Task item: Print every line below that comes at or after the line containing "Wine Country Napa & Sonoma Double", exactly as written.

Data:
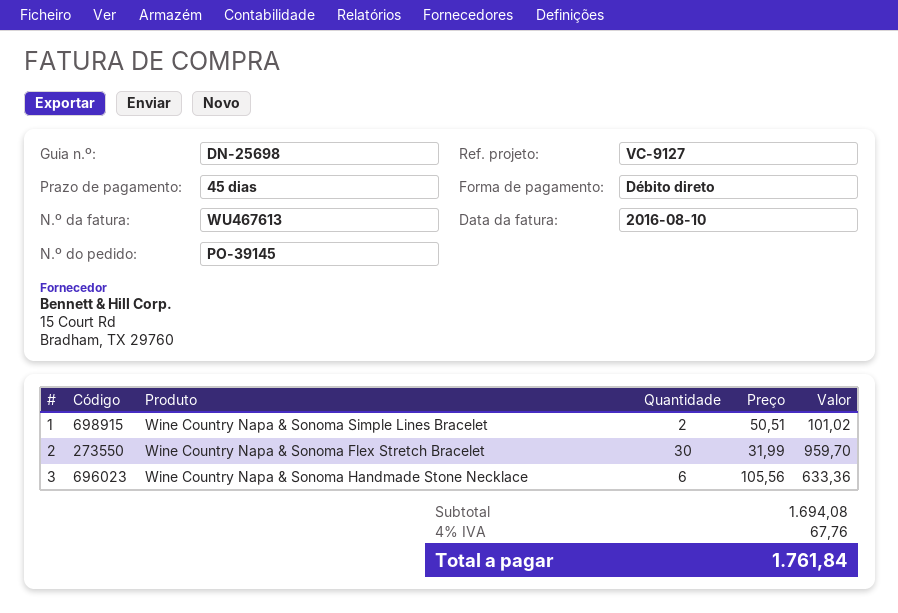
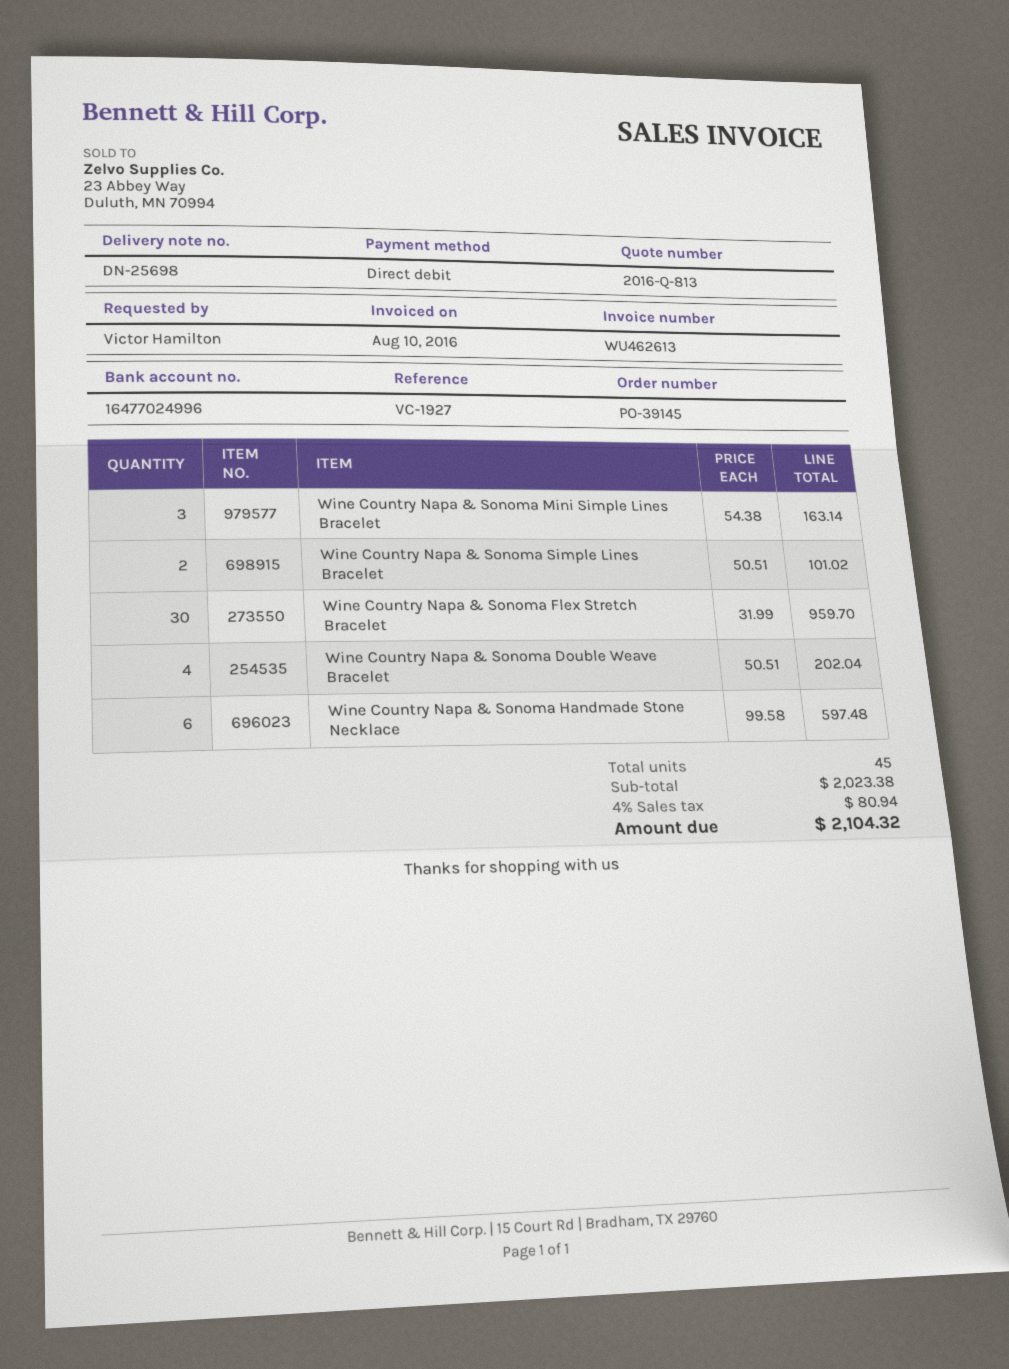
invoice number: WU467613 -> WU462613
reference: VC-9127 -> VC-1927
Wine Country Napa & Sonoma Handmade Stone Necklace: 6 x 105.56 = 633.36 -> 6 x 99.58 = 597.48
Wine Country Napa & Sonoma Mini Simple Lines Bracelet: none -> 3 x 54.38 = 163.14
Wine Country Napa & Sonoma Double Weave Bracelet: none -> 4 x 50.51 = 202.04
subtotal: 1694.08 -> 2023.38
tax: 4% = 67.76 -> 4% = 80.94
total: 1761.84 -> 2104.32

Response to this task:
Wine Country Napa & Sonoma Double Weave Bracelet: none -> 4 x 50.51 = 202.04
subtotal: 1694.08 -> 2023.38
tax: 4% = 67.76 -> 4% = 80.94
total: 1761.84 -> 2104.32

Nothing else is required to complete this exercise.